> **Records for processing**:
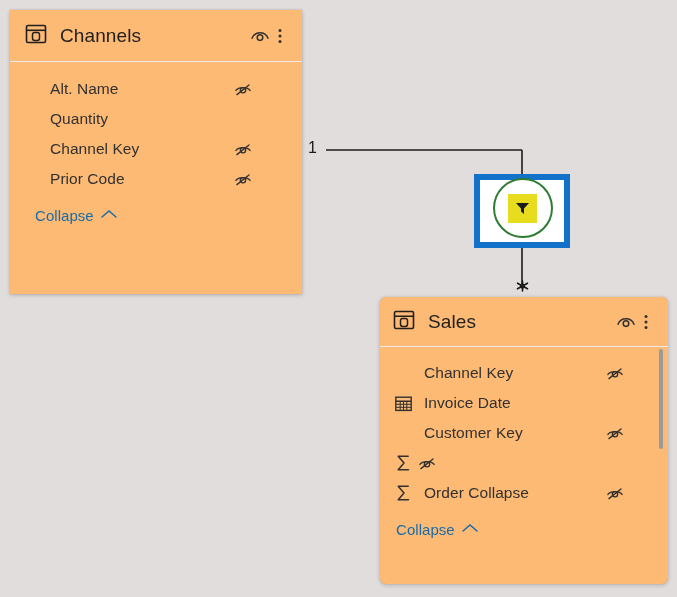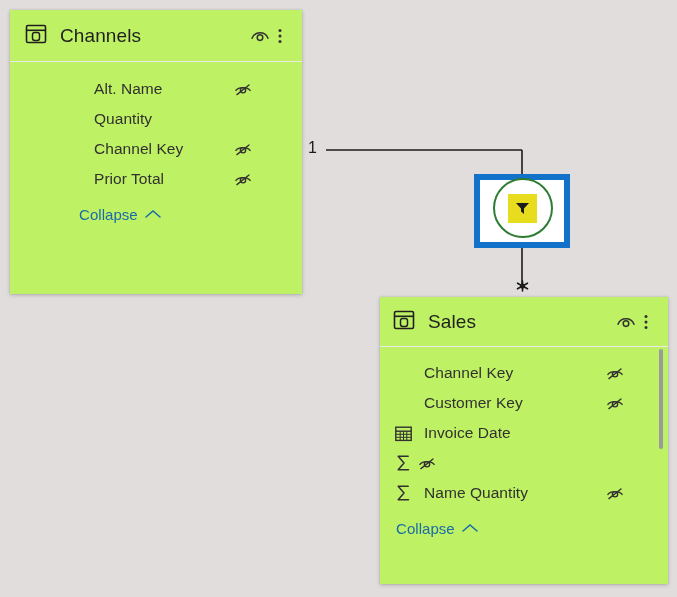"Channels" .card { background: #bef264 -> #fdba74 }
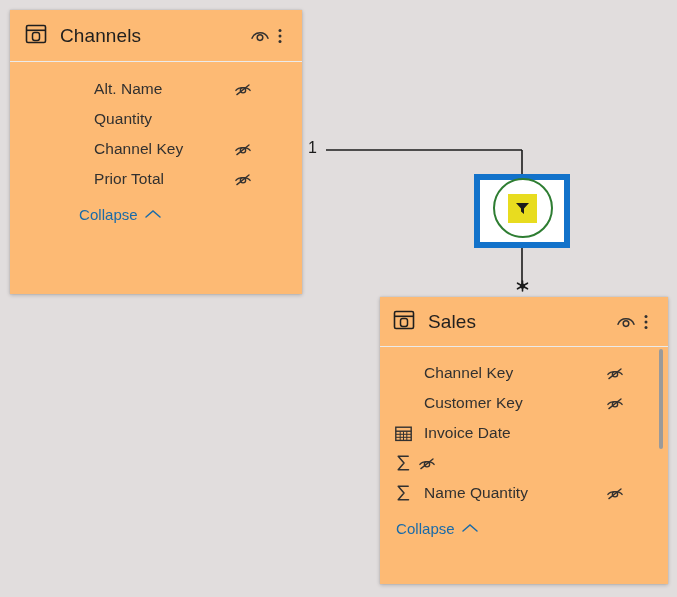"Alt. Name" #card-channels .field-list { padding-left: 44px -> none }
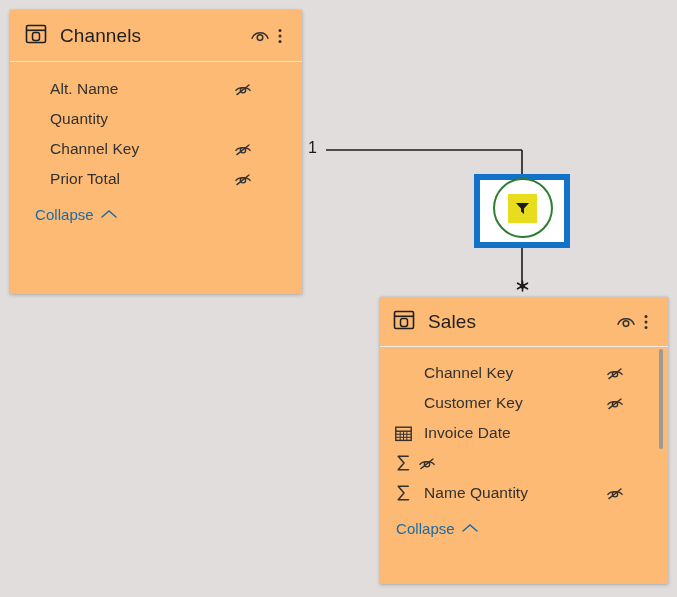"Prior Total" span.field-name { text: Total -> Code }
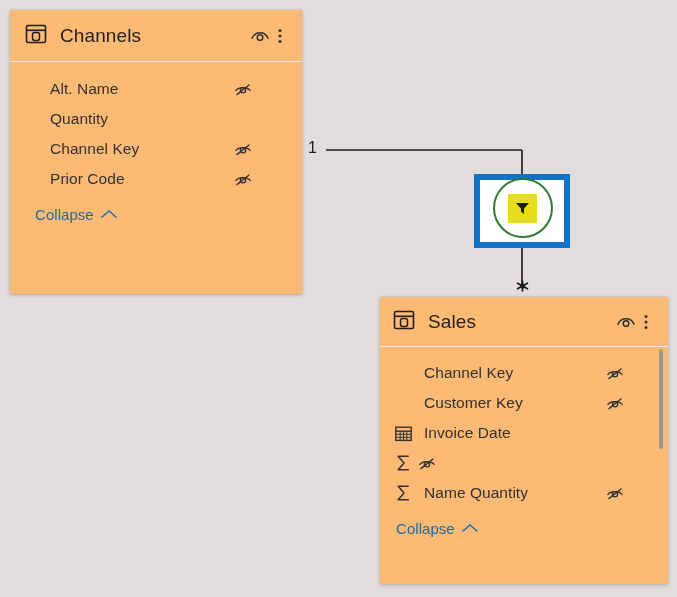"Collapse" .collapse-row { align-items: none -> center }
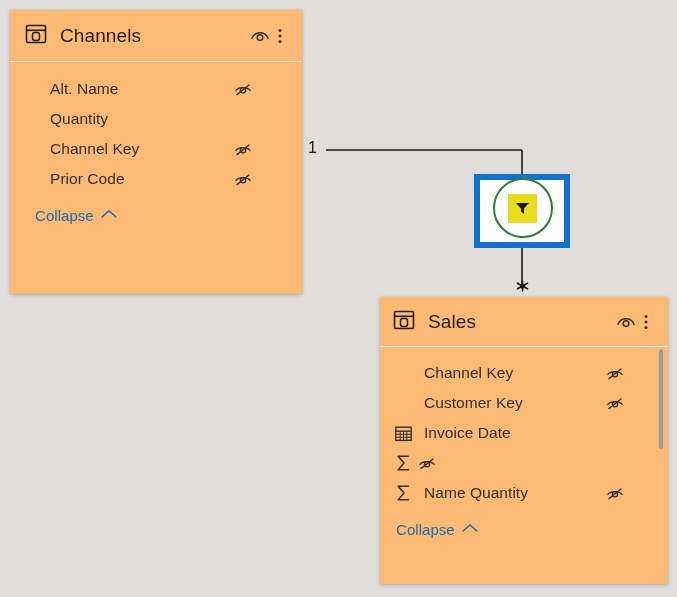"Sales" #card-sales { border-radius: none -> 6px }
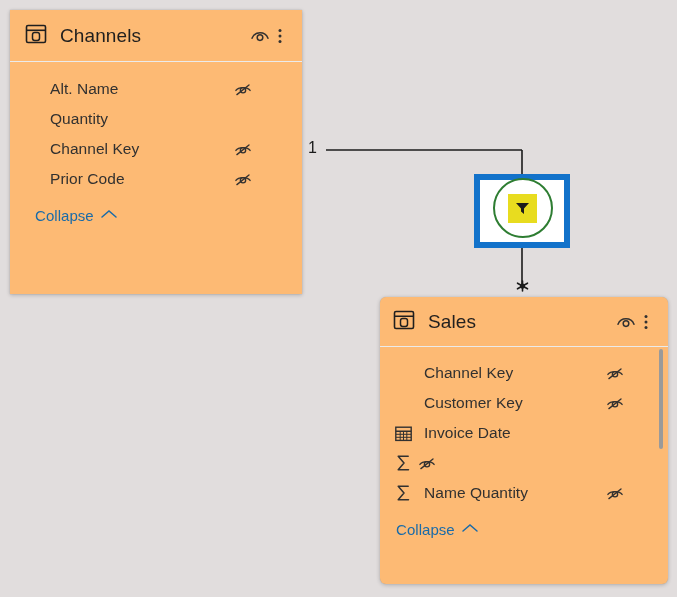"Customer Key" div.field-row { order: before "Invoice Date" -> after "Invoice Date" }
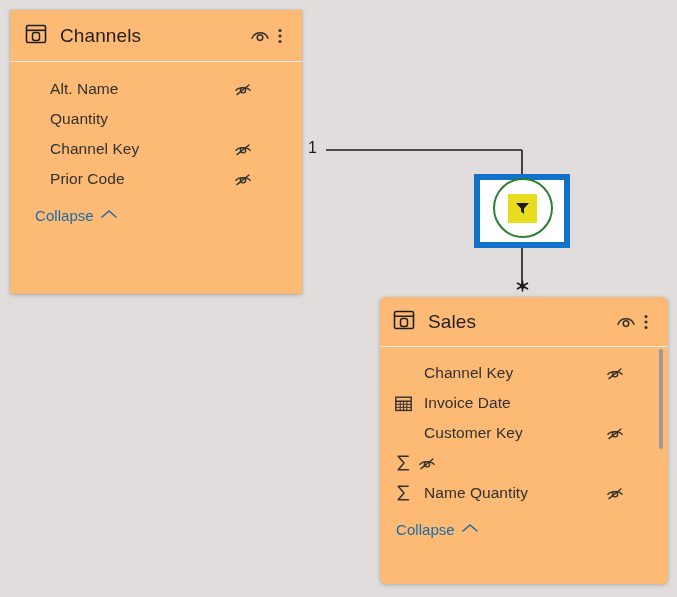"Name Quantity" span.field-name { text: Name Quantity -> Order Collapse }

> **Assigned task**:
Before you return the listing, strip out its pictures; all else must match exactly.

> **Solution to the problem**:
"Channels" .card { background: #bef264 -> #fdba74 }
"Alt. Name" #card-channels .field-list { padding-left: 44px -> none }
"Prior Total" span.field-name { text: Total -> Code }
"Collapse" .collapse-row { align-items: none -> center }
"Sales" #card-sales { border-radius: none -> 6px }
"Customer Key" div.field-row { order: before "Invoice Date" -> after "Invoice Date" }
"Name Quantity" span.field-name { text: Name Quantity -> Order Collapse }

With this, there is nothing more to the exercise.